▶ Exercise prompt
Look below for the line containing "北九州市 | 世帯数: 10969 -> 10069" and the line containing "南区 | 人 口 (旧): 3239 -> 2248", then set down both and every line between them exactly, without pictures.

▶ Record extracts
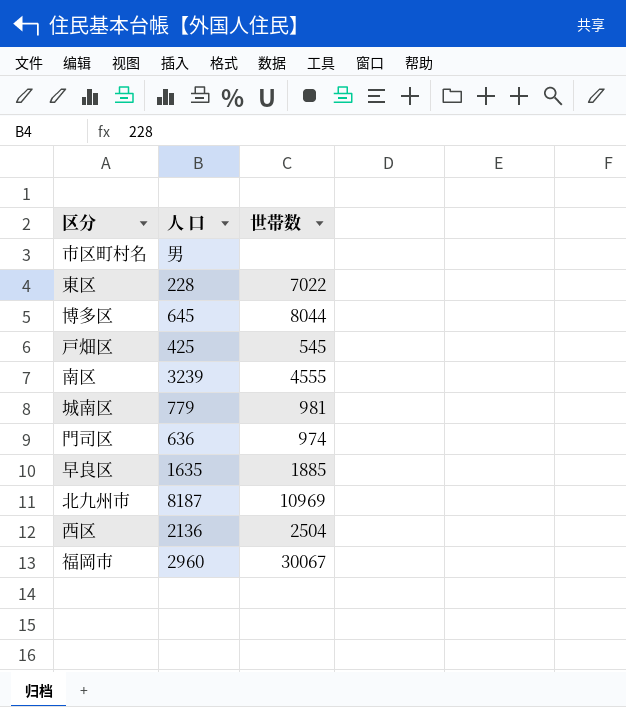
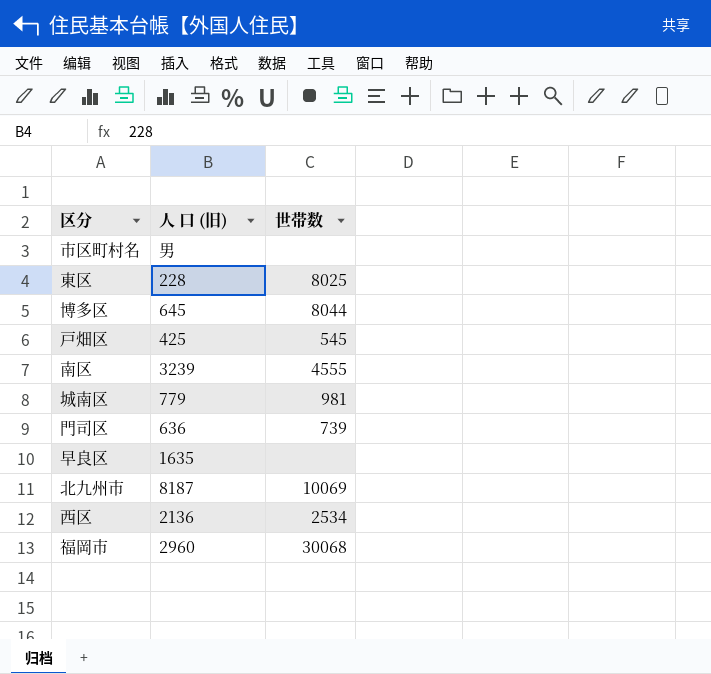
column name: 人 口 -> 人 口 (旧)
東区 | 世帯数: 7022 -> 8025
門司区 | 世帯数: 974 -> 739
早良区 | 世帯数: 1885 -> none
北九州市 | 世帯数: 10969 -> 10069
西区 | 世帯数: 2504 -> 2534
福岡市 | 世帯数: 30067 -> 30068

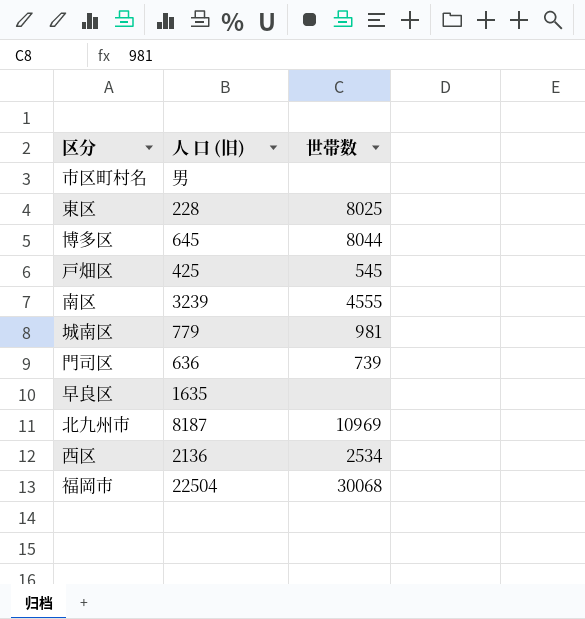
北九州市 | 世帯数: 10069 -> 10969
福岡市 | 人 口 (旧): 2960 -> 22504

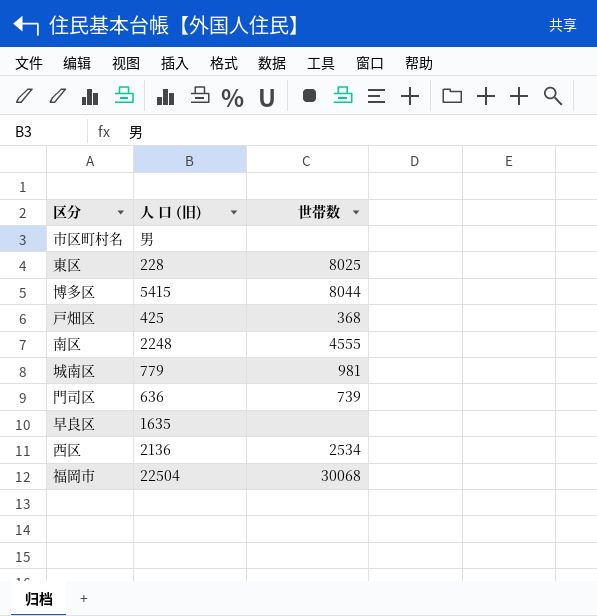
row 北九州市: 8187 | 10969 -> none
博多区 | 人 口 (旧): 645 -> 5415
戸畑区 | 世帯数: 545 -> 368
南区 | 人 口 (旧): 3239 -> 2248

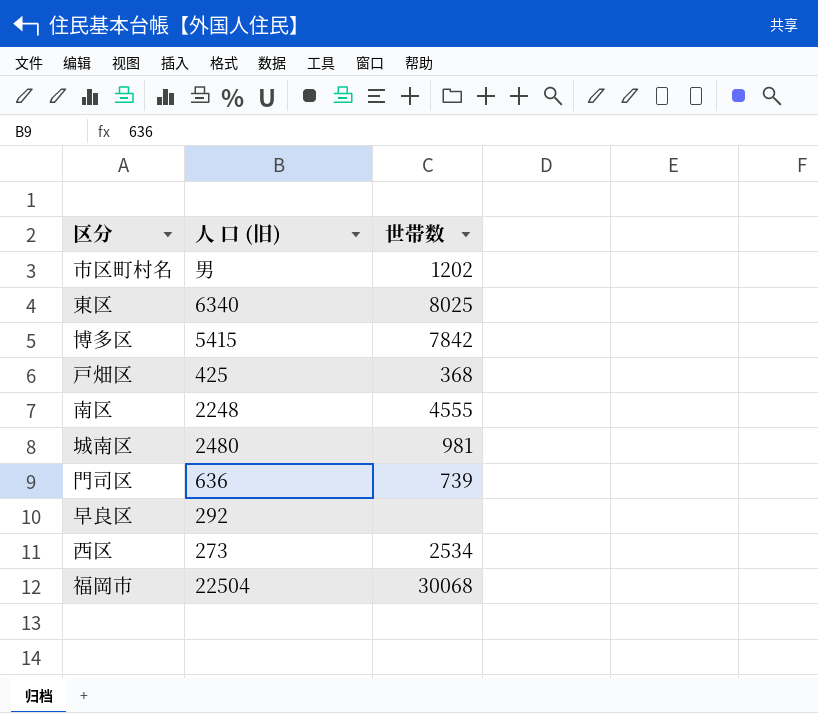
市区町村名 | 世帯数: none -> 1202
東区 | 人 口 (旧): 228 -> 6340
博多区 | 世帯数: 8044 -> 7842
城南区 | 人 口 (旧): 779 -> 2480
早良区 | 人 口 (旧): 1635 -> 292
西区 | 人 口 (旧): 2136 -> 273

...

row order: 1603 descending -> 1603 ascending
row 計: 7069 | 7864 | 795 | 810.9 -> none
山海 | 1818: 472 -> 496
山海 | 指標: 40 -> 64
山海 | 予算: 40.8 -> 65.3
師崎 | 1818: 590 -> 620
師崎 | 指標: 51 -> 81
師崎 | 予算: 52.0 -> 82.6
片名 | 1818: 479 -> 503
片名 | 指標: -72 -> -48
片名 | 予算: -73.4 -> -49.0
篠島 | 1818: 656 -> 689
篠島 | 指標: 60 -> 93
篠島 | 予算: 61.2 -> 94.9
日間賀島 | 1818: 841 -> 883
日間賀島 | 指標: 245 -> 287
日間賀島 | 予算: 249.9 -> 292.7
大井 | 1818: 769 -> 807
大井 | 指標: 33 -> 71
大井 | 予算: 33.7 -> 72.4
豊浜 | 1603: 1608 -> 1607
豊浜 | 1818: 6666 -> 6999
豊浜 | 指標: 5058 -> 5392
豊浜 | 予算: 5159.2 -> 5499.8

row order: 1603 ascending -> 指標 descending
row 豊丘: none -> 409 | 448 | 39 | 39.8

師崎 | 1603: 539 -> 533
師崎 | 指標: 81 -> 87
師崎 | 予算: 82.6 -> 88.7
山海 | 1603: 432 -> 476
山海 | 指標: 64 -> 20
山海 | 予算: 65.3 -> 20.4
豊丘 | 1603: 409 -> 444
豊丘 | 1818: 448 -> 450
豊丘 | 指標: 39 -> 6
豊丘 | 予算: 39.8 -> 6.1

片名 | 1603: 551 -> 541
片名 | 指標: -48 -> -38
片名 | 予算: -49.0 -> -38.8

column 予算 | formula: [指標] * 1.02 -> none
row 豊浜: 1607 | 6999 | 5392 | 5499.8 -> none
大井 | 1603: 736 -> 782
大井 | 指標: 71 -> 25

▶ Solution
北九州市 | 世帯数: 10969 -> 10069
西区 | 世帯数: 2504 -> 2534
福岡市 | 世帯数: 30067 -> 30068

北九州市 | 世帯数: 10069 -> 10969
福岡市 | 人 口 (旧): 2960 -> 22504

row 北九州市: 8187 | 10969 -> none
博多区 | 人 口 (旧): 645 -> 5415
戸畑区 | 世帯数: 545 -> 368
南区 | 人 口 (旧): 3239 -> 2248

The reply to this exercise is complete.